What can I do about a table rating?

It's important to remember that risk is not standardized. Each insurance company has its own proprietary rating systems. So, while you may be table-rated at one insurance company, it's possible you may qualify for a standard rating with other insurers, which makes shopping your policy important.

  • Shop your policy: If you have been table rated, shop your policy with other insurance companies to see if you can qualify for either a standard policy or even a higher table rating. The premium difference between an "A" table rating and a "G" table rating is significant.
  • Accept and reapply: In most cases, you can reapply in the future for a lower rating if your health or other conditions improve. Most companies let you reapply a couple of years later after getting a policy to see if you get a better table rating. You could get a better rating, for instance, if you lost weight. 
  • Change coverage levels: While this doesn't change the fact that you are table rated, if the premium is too high, change the coverage levels. If you lower the face amount of the policy or change the term length you can drive down the cost of coverage.
  • Table shave: Certain insurance companies offer table shave programs that allow applicants to improve their health rating by up to two table ratings if they meet certain medical or lifestyle characteristics. These programs, and qualifying medical or lifestyle factors are set by each insurance company.

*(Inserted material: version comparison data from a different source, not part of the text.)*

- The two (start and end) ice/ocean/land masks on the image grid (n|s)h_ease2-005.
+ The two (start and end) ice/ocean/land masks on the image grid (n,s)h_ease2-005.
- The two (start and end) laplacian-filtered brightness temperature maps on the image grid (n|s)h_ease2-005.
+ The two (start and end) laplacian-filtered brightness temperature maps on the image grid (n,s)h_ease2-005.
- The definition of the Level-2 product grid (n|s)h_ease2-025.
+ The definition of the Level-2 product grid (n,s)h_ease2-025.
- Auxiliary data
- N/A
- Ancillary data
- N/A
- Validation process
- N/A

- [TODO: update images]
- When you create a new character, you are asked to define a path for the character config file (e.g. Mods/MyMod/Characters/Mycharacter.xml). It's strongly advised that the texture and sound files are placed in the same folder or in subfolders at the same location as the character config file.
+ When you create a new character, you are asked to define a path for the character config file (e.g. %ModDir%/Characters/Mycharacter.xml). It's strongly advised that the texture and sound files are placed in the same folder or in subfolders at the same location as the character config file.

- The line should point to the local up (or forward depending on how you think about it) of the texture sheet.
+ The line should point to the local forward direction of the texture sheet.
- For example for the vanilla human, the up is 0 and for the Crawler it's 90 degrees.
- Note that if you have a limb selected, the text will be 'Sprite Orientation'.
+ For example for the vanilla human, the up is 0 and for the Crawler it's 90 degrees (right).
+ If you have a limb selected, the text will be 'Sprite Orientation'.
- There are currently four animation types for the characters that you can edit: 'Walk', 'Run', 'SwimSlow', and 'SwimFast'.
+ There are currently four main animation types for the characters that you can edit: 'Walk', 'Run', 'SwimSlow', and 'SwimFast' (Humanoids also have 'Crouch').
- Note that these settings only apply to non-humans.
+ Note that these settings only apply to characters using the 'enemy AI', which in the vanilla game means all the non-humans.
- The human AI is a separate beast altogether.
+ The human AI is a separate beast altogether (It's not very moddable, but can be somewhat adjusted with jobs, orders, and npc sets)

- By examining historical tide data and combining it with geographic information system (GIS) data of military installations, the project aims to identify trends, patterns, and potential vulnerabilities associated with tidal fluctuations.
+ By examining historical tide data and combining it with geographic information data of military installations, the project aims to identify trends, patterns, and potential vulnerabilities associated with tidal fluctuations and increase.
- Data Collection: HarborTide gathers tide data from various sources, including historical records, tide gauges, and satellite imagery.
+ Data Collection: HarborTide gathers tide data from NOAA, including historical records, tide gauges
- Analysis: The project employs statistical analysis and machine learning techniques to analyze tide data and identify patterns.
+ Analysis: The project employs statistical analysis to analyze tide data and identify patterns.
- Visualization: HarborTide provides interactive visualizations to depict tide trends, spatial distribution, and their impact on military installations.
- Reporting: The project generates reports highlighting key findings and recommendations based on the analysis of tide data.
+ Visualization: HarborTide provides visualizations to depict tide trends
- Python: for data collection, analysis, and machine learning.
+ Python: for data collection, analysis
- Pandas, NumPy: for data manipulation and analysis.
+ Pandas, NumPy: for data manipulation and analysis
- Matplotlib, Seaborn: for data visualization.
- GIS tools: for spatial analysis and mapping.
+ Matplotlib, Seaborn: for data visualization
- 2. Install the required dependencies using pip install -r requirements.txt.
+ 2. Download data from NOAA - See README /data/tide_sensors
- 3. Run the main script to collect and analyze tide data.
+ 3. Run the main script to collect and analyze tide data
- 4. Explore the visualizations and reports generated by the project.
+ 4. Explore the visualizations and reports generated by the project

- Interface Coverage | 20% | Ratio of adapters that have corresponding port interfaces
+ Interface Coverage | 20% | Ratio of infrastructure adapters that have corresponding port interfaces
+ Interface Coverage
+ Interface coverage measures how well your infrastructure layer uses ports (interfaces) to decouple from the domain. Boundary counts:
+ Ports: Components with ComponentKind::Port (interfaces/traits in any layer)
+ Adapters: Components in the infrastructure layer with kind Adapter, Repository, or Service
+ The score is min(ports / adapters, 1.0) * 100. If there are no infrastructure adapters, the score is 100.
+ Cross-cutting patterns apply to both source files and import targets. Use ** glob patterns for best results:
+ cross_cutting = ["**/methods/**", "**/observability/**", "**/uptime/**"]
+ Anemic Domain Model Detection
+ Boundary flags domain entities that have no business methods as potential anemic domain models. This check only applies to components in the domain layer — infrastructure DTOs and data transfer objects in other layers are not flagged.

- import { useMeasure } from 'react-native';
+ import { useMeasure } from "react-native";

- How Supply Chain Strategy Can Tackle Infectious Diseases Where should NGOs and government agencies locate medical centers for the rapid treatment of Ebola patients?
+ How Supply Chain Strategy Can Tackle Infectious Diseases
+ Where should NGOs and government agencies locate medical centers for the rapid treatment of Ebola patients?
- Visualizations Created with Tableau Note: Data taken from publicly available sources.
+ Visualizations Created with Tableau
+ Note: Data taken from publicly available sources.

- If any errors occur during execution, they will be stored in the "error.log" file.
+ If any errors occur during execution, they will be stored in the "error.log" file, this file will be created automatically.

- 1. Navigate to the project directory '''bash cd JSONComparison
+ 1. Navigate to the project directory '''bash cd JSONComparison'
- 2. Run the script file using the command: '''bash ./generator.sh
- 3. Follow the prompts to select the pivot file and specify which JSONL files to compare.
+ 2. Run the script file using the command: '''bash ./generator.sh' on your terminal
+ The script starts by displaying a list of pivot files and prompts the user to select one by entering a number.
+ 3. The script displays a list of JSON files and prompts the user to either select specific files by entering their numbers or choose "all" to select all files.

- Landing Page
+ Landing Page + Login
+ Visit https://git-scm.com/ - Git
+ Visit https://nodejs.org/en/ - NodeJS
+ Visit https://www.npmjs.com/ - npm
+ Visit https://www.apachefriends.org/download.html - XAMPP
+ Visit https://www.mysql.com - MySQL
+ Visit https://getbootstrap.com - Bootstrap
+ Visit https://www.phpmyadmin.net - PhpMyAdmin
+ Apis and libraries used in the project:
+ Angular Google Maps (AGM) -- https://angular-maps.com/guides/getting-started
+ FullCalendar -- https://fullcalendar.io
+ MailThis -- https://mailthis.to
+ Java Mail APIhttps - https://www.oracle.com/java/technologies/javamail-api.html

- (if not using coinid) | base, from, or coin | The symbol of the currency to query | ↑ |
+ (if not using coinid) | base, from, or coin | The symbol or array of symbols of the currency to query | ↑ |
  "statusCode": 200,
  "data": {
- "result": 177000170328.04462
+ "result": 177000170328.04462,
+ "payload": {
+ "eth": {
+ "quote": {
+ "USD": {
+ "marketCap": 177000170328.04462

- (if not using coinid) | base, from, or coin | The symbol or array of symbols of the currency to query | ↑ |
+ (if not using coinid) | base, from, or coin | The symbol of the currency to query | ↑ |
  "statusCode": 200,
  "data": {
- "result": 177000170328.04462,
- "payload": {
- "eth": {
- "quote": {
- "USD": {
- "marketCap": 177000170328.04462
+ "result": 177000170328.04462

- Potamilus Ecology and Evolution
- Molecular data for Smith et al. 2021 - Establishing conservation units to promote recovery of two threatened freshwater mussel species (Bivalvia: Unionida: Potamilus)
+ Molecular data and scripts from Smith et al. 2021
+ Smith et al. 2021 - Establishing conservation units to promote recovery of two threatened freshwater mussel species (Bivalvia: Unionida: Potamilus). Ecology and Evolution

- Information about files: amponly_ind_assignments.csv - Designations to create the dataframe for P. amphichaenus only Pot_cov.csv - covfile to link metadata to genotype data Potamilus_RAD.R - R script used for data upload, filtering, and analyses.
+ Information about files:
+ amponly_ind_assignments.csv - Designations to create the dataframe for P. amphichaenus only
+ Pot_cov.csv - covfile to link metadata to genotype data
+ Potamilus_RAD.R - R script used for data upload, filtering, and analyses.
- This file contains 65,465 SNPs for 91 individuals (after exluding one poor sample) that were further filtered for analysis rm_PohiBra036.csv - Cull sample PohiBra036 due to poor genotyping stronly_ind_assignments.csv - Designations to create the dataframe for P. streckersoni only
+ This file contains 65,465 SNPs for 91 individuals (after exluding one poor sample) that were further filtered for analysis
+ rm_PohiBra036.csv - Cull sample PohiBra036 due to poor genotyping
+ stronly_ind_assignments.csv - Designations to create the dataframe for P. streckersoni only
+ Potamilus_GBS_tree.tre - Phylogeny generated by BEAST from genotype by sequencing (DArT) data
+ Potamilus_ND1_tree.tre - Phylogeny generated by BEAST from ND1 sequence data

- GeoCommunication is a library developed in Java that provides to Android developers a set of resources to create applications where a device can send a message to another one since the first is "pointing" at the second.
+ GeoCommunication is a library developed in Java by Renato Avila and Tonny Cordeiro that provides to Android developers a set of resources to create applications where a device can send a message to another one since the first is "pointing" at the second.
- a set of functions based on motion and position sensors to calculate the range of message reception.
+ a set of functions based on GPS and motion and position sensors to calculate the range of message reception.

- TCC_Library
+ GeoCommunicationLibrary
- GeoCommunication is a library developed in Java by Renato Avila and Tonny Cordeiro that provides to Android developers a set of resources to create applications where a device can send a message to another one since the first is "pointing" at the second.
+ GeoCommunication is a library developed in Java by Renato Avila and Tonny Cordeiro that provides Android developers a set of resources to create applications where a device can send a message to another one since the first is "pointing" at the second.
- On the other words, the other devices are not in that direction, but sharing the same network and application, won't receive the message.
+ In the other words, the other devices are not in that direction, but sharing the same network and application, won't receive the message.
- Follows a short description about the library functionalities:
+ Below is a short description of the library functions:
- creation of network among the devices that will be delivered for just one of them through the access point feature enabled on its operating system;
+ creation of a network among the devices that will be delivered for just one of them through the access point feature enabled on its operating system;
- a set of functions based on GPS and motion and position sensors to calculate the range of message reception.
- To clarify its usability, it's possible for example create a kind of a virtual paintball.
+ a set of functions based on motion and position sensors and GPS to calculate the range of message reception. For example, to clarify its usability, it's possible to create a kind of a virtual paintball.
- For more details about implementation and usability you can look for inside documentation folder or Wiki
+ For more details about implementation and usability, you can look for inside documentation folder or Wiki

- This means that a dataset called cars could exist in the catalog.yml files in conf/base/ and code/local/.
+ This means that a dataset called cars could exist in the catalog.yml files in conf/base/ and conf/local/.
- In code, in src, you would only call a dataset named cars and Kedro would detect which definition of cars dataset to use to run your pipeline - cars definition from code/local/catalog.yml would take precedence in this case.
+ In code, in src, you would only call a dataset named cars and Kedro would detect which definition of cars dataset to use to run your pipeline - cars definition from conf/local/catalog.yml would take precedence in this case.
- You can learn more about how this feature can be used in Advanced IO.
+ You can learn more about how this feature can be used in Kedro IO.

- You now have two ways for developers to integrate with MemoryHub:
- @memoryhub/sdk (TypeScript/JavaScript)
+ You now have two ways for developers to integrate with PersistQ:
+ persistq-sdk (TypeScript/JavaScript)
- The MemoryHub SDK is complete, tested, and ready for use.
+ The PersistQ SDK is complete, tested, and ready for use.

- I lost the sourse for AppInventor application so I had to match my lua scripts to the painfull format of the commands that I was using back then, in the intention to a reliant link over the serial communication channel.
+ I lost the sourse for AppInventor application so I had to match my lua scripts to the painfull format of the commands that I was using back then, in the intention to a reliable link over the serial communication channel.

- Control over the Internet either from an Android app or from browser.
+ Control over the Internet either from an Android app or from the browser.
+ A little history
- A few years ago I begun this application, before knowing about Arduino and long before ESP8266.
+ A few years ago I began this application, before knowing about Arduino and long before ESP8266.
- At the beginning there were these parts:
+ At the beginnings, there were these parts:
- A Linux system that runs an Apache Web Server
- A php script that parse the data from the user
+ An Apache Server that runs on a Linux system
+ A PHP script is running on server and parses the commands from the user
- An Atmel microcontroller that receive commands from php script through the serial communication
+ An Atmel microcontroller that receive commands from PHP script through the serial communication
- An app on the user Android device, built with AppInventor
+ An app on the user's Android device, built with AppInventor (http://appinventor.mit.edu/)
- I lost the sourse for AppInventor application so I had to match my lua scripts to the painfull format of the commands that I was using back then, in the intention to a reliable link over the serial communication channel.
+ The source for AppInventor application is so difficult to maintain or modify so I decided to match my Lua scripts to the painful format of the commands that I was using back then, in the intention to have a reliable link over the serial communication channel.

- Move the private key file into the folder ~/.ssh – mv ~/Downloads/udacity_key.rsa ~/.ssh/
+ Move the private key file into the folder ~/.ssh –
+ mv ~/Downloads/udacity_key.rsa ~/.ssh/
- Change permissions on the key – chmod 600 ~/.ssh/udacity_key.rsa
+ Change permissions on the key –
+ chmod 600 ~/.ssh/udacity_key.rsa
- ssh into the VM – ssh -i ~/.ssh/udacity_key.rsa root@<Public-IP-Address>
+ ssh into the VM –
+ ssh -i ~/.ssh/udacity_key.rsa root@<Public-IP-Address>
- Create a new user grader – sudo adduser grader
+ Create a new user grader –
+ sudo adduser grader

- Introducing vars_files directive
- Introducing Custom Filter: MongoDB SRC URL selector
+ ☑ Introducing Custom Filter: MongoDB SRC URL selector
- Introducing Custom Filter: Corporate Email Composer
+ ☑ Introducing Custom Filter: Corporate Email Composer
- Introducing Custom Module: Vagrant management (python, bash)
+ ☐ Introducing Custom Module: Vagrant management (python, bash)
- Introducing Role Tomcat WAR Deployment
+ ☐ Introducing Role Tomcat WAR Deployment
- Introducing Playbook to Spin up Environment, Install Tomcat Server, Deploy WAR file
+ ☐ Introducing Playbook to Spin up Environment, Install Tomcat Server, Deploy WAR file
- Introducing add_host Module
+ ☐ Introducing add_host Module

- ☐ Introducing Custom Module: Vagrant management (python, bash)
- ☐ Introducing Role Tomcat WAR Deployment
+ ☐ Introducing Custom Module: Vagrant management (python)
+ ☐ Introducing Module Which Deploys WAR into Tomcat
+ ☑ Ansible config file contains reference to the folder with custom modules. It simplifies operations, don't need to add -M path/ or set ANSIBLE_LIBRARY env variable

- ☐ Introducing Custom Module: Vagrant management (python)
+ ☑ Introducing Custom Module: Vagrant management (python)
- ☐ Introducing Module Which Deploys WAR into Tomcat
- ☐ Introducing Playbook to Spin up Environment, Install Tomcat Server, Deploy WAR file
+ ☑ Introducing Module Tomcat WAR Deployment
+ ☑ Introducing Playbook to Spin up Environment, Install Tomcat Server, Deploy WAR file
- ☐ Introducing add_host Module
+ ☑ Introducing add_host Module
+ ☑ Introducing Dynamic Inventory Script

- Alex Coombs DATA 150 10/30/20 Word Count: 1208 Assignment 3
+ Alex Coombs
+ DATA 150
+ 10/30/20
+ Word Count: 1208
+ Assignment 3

As an example, a company may have 16 health credit factors available to applicants that can range from regular preventative medical care, being a lifetime non-smoker or having an income over $100,000. If an applicant meets four of any of the 16 factors, the insurer will improve their table rating by one table, going from a "C" to a "B" for example.

This can be a major money saver if you can manage to move up two tables.

  • Ask for an explanation: You have the right to an explanation as to why you have been table rated. If you can provide evidence that the rating is incorrect or your health warrants a higher rating you may be able to improve your rating.